▶ _EXERCISE GOAL_: Return all lines from the entries below in which the word "Print" is present.

▶ _EXTRACTED INFORMATION_:
=-=-=

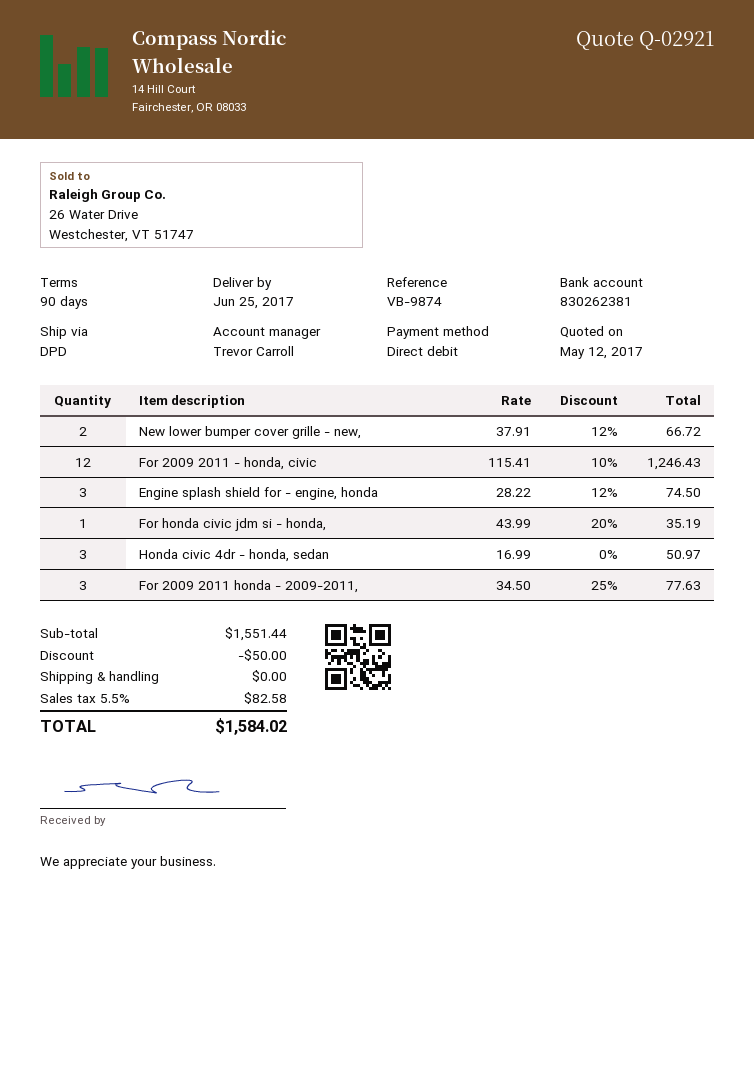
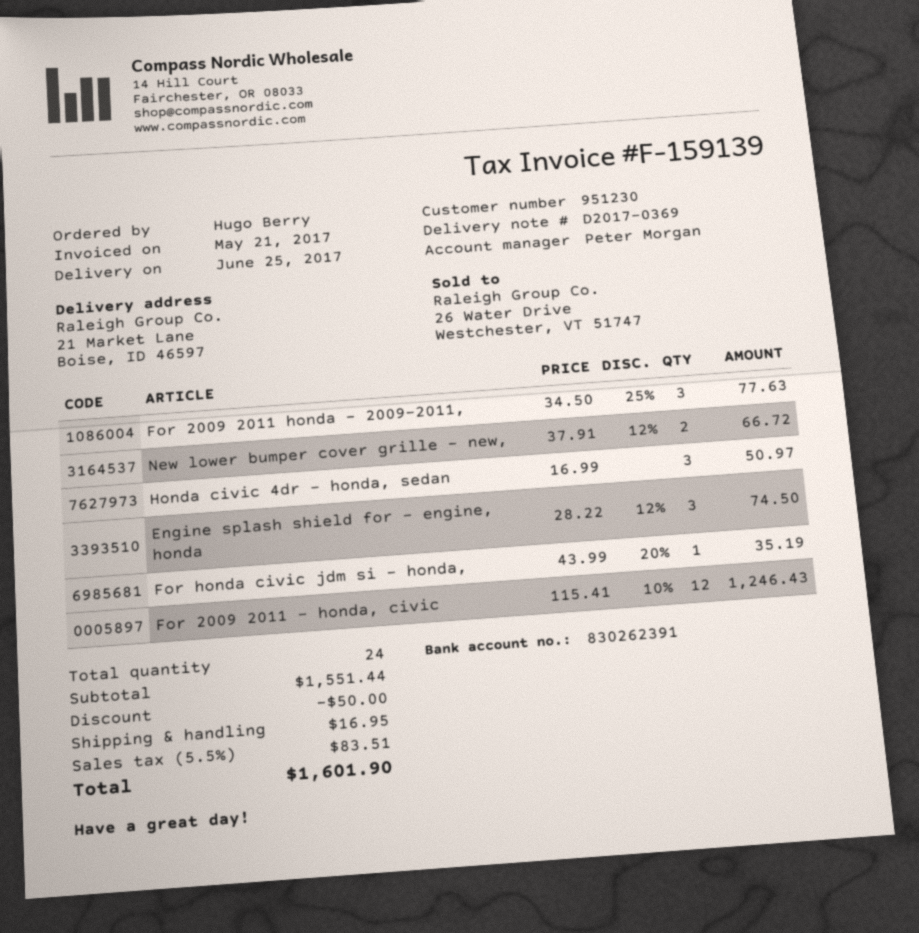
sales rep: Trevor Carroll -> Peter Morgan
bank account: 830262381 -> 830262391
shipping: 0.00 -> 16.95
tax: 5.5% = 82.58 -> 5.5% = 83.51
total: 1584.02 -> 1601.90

=-=-=

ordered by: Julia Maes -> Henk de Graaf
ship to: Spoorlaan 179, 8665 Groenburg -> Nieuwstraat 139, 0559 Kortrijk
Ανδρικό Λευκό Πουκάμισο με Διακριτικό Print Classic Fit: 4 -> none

=-=-=

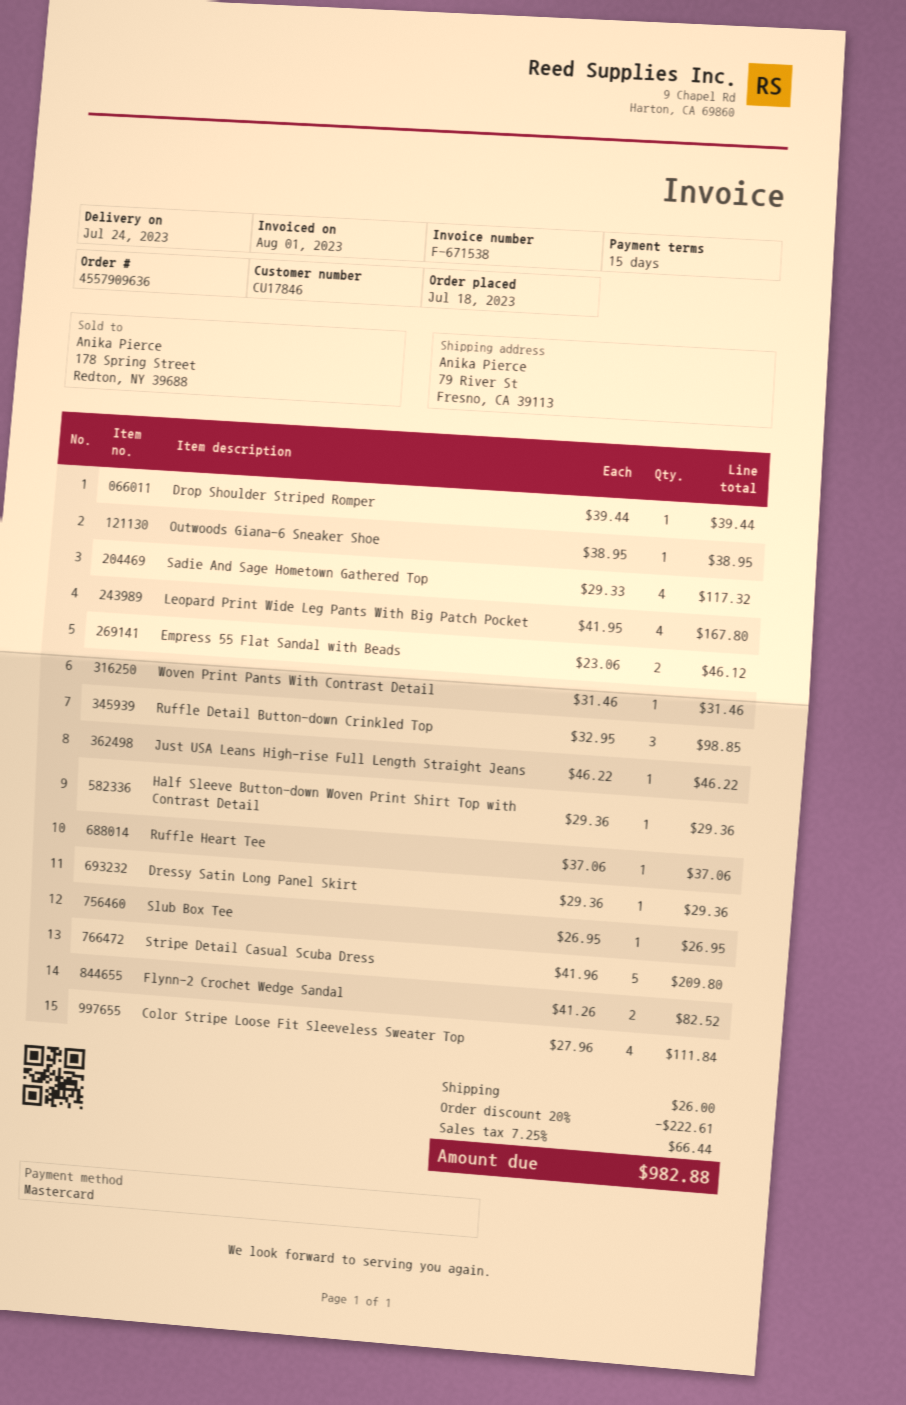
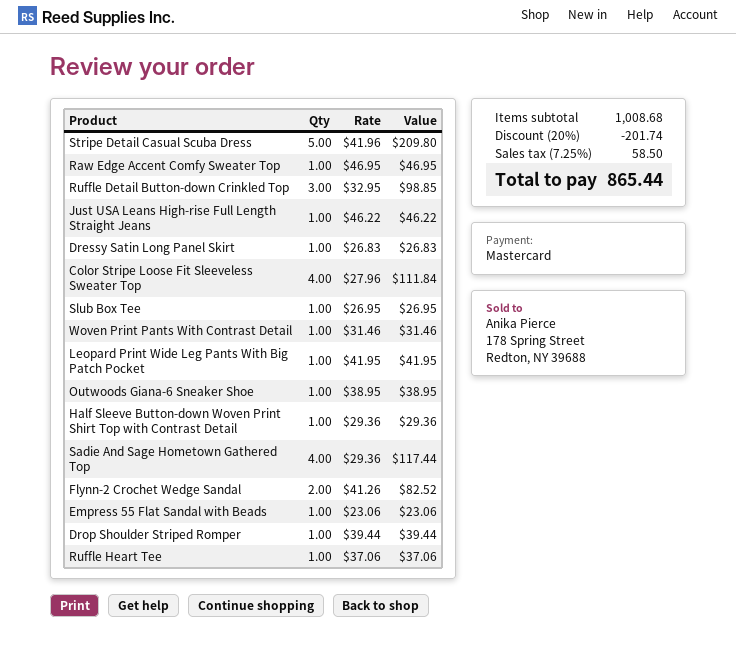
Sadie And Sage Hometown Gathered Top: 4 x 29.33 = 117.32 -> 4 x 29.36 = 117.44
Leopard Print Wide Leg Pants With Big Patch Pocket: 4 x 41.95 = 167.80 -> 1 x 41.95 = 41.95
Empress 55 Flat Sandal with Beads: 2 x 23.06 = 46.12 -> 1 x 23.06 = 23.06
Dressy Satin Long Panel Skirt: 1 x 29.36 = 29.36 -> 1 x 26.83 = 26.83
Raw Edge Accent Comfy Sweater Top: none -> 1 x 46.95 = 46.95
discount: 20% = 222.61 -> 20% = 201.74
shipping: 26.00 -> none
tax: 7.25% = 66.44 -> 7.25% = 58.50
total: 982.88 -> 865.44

=-=-=

▶ _RESPONSE AREA_:
Ανδρικό Λευκό Πουκάμισο με Διακριτικό Print Classic Fit: 4 -> none
Leopard Print Wide Leg Pants With Big Patch Pocket: 4 x 41.95 = 167.80 -> 1 x 41.95 = 41.95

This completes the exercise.